EXERCISE PROMPT → Search the data for the string "none" and extract every line where it appears.

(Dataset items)
=== Begin Enclosure ===
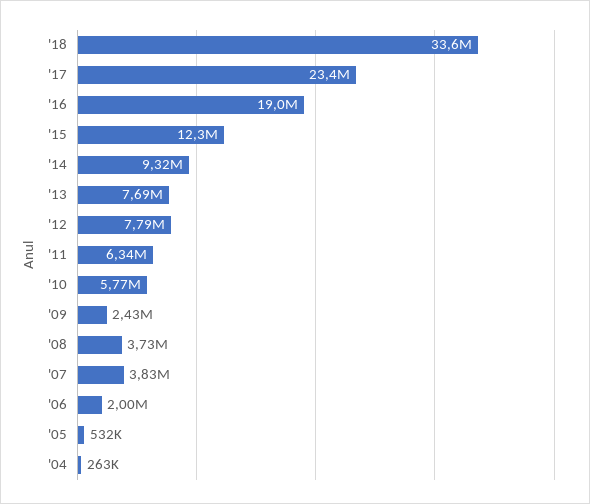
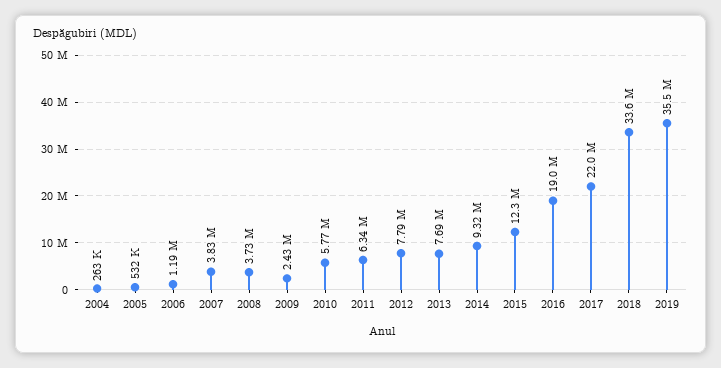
'17: 23400000 -> 22000000
'06: 2000000 -> 1190000
2019: none -> 35500000

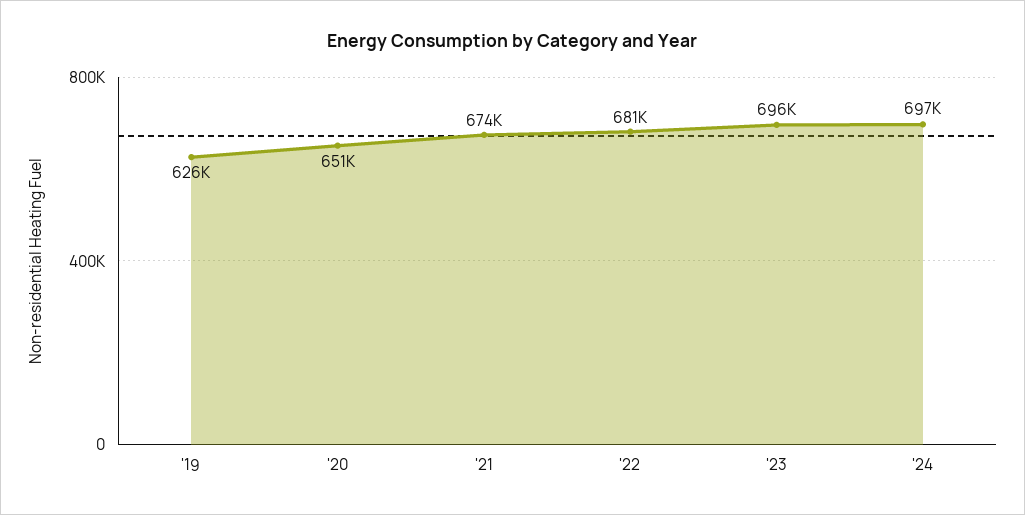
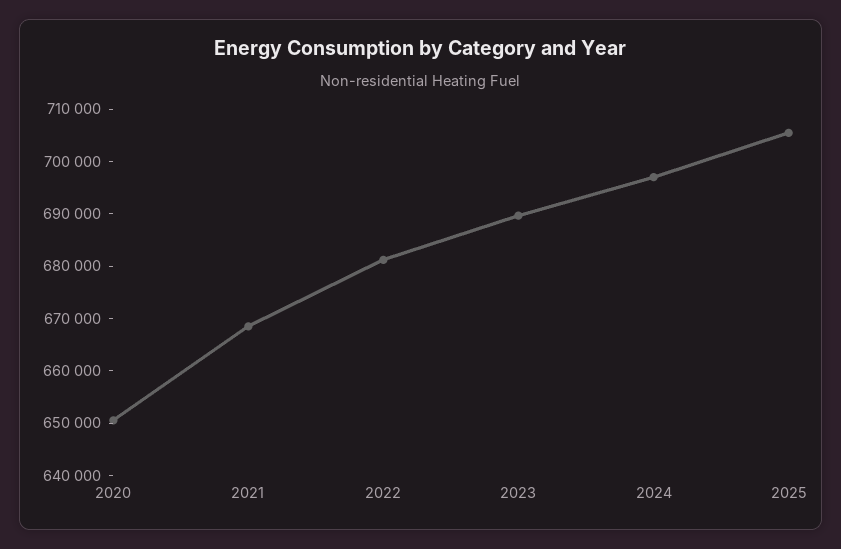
'19: 626000 -> none
'21: 674000 -> 668000
'23: 696000 -> 690000
2025: none -> 706000

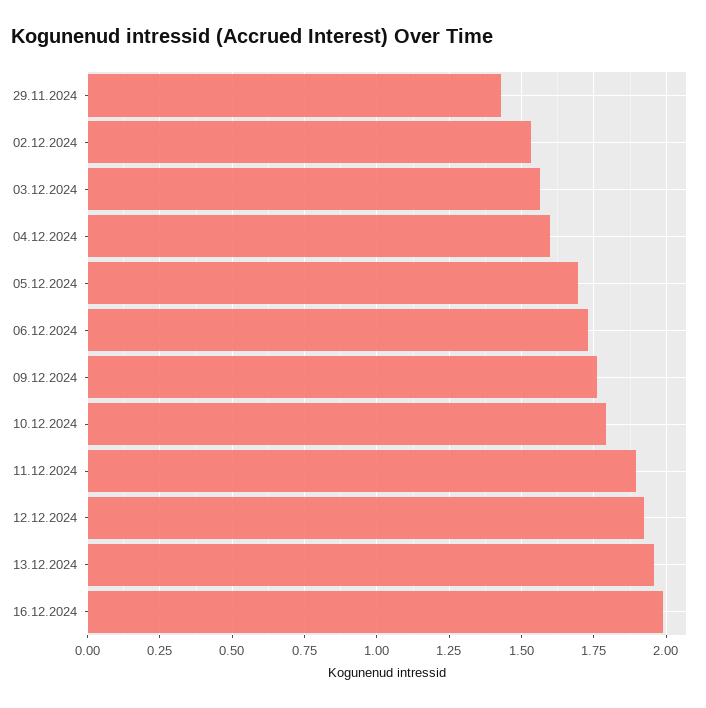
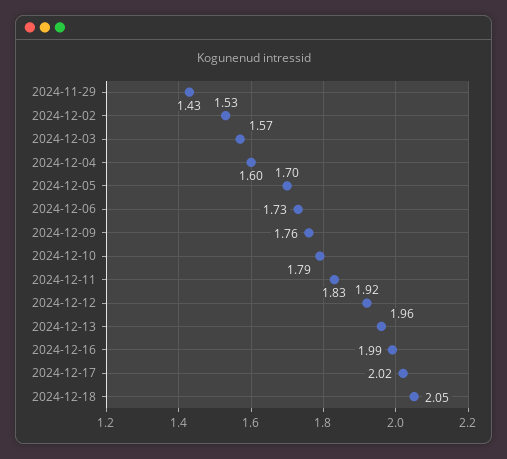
11.12.2024: 1.9 -> 1.83
2024-12-17: none -> 2.02
2024-12-18: none -> 2.05

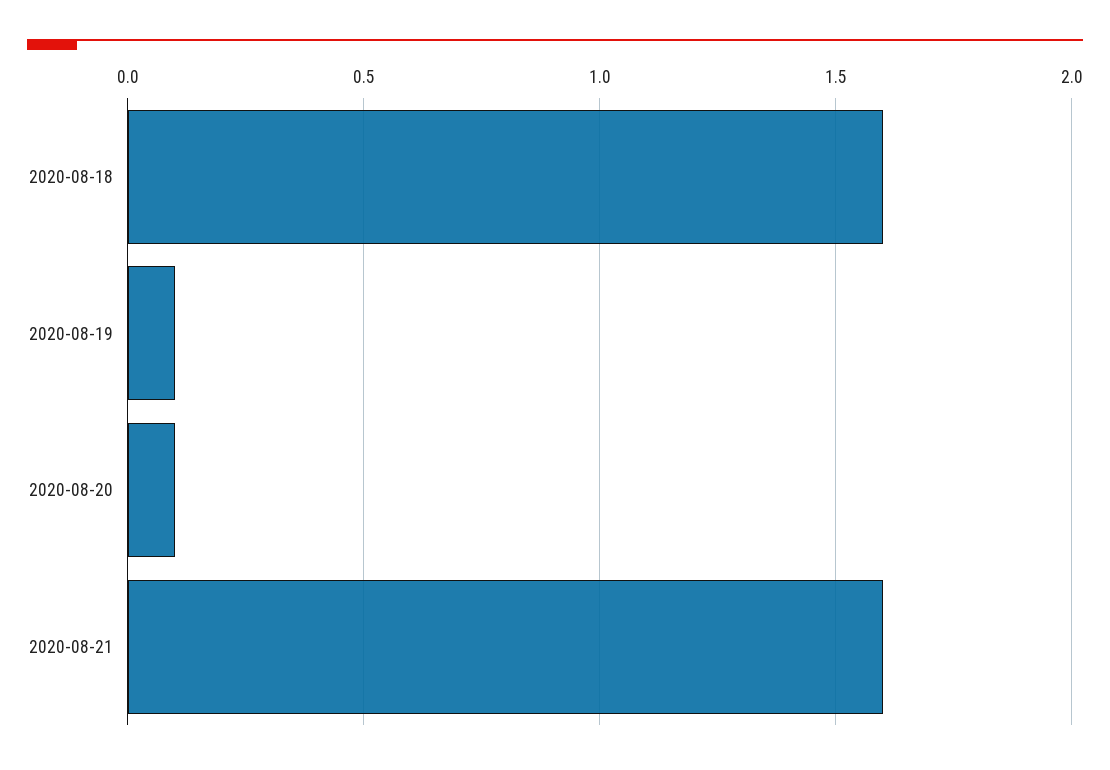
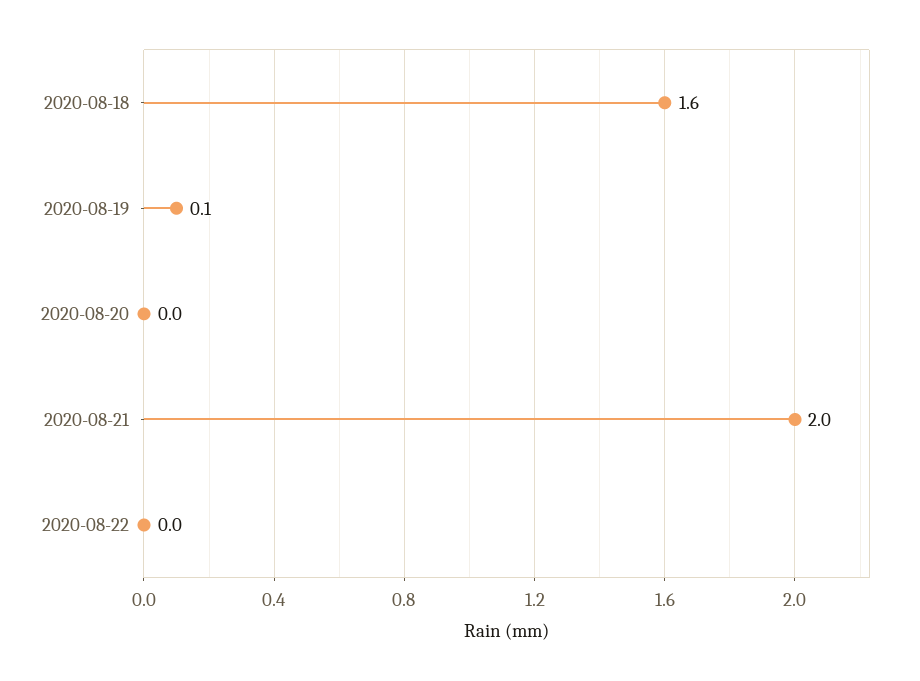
2020-08-20: 0.1 -> 0
2020-08-21: 1.6 -> 2
2020-08-22: none -> 0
=== End Enclosure ===
ANSWER SECTION →
2019: none -> 35500000
'19: 626000 -> none
2025: none -> 706000
2024-12-17: none -> 2.02
2024-12-18: none -> 2.05
2020-08-22: none -> 0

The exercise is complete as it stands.